Last week was reading week for my students. It was also my chance to do some preparation for upcoming courses. Today I met with one of my former theology professors to chat about a course on Revelation and Faith I'm delivering in the Winter semester. I must confess that I've wanted his job for years now. He is responsible for introducing me to the work of Jurgen Moltmann as well as helping me understand that it is the questions we ask that matter. As I'm beginning to lay out the course I wanted to benefit from his many years of experience teaching the course (he is retiring). This course has been a bit of an obsession the last week and I need to put it aside while I get back to weekly lesson prep. Hence my post is late.
But before I put it aside, I wanted to share some of what I've been reflecting on.
Finding faith in the Pentecostal church revelation was a tricky subject. Much of what we related to as being God's revelation was taken as an all or nothing proposition. This was very clear in the way we looked at receiving personal prophecies. We mostly believed that it was either completely on (usually the way we initially received it) or it was off the mark. So if someone gave me a word then it was mediated (interpreted) in the moment, often by them but sometimes by myself as well, and it was taken as gospel truth. That is until it was brought into question then usually the whole word was thrown out as being of the flesh, pizza, or sometimes even of the devil (thankfully not often). The problem with this schema is that it misses the role that we play in how revelation actually works.

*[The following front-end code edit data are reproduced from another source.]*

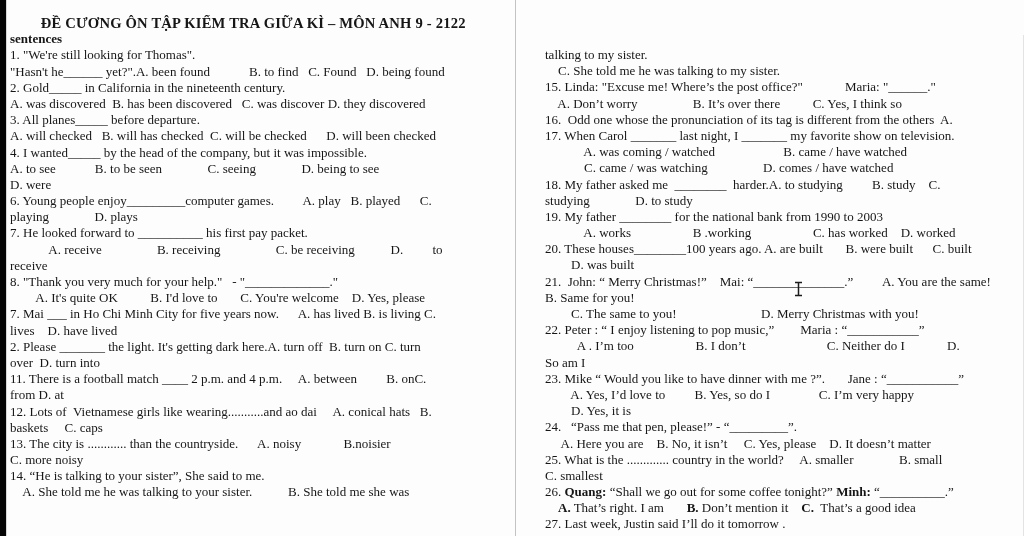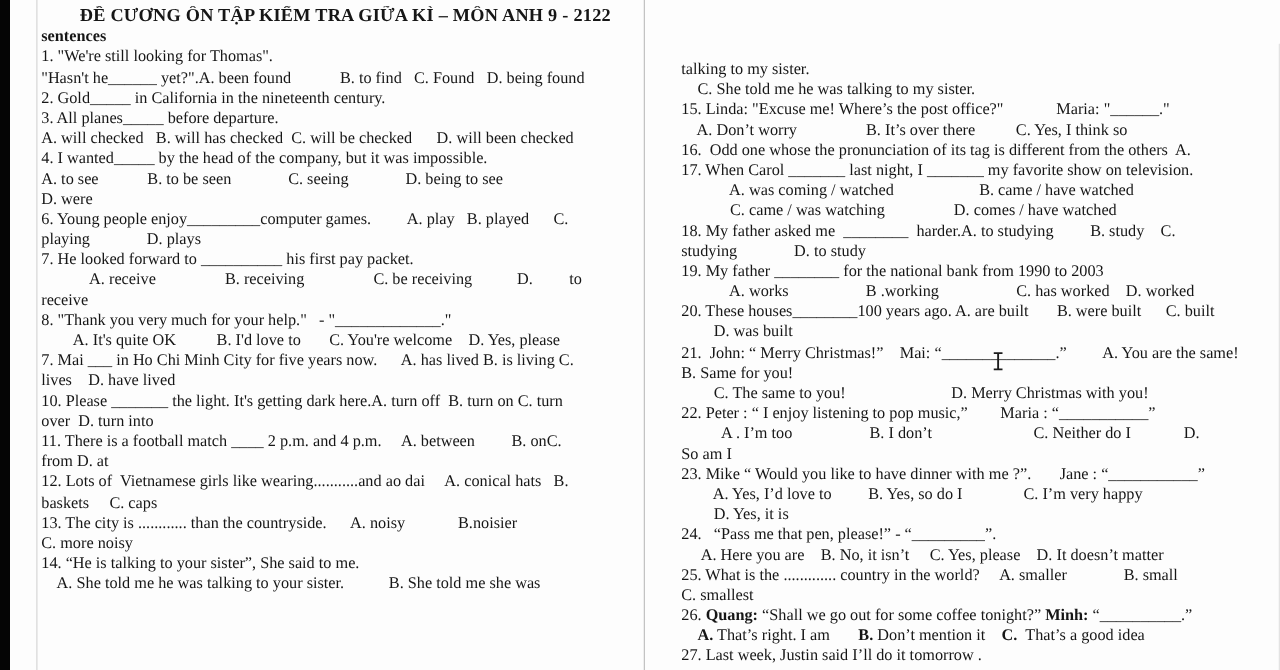--- a/index.html
+++ b/index.html
@@ -24,9 +24,9 @@
     overflow: hidden;
   }
   .page-left {
-    left: 29px; width: 504px;
+    left: 6px; width: 504px;
     border-left: 1px solid #d8d8d8;
-    padding: 5px 0 0 3px;
+    padding: 15px 0 0 3px;
   }
   .page-right {
     left: 516px; width: 508px;

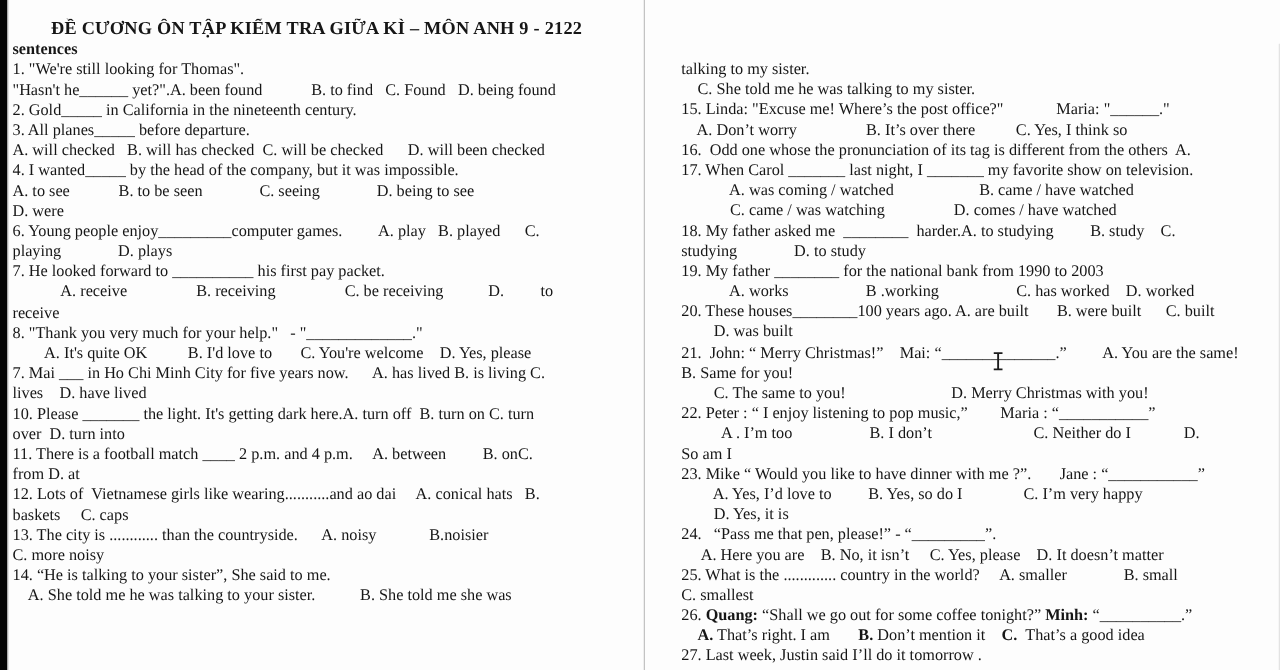--- a/index.html
+++ b/index.html
@@ -67,6 +67,7 @@
         <div class="line">1. "We're still looking for Thomas".</div>
         <div class="line">"Hasn't he______ yet?".A. been found            B. to find   C. Found   D. being found</div>
         <div class="line">2. Gold_____ in California in the nineteenth century.</div>
+        <div class="line">A. was discovered  B. has been discovered   C. was discover D. they discovered</div>
         <div class="line">3. All planes_____ before departure.</div>
         <div class="line">A. will checked   B. will has checked  C. will be checked      D. will been checked</div>
         <div class="line">4. I wanted_____ by the head of the company, but it was impossible.</div>

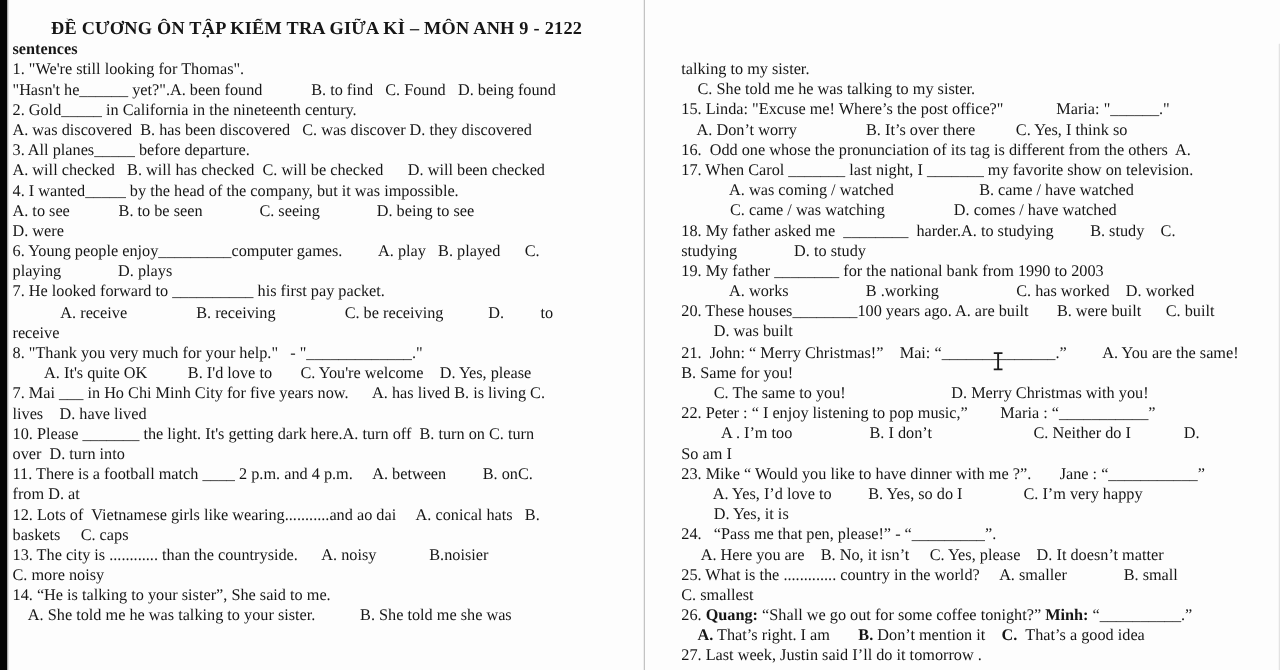--- a/index.html
+++ b/index.html
@@ -82,7 +82,7 @@
         <div class="line">        A. It's quite OK          B. I'd love to       C. You're welcome    D. Yes, please</div>
         <div class="line">7. Mai ___ in Ho Chi Minh City for five years now.      A. has lived B. is living C.</div>
         <div class="line">lives    D. have lived</div>
-        <div class="line">10. Please _______ the light. It's getting dark here.A. turn off  B. turn on C. turn</div>
+        <div class="line">2. Please _______ the light. It's getting dark here.A. turn off  B. turn on C. turn</div>
         <div class="line">over  D. turn into</div>
         <div class="line">11. There is a football match ____ 2 p.m. and 4 p.m.     A. between         B. onC.</div>
         <div class="line">from D. at</div>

I remember distinctly pacing in the school's atrium and thinking about how we play a role in mediating revelation. Meaning not so much that we can get it wrong (although we sometimes do) but that we limit the meaning because we are human and God is not. Theologians put it this way, every revealing of God is also a concealing, we always know in part this side of the veil. So we shouldn't expect to not have had a role in the interpretation (meaning making) that went on in our experience. This does not mean it wasn't God. And even better, it means that God is not done with the revelation given in that moment.
I remember pacing in that atrium thinking about the words that had been spoken over my life. Words that came up over and over again. And what started to happen was that the meaning of those words began to increase. They became even more meaningful. They also began to wrap around the journey that I'd been on and give me a glimpse of what God had been doing all along. It is not lost on me that several years later, in that same auditorium, I had an elder of a church meeting in my school prophecy many of the same words over me yet again - cool story, I'll share it some time.
So I want to encourage you. Revelation is God's self-communication to us. We should expect that it will keep speaking and not limit the meaning to the interpretations of the moment. We should also expect that as we mature our understandings of God's revelation will mature. That we can expect the prophetic word of God to become more sure.
Remember the words God has spoken over you. Ask the Spirit to continue to reveal more of Jesus through those words. Be encouraged - God always has more in store for us.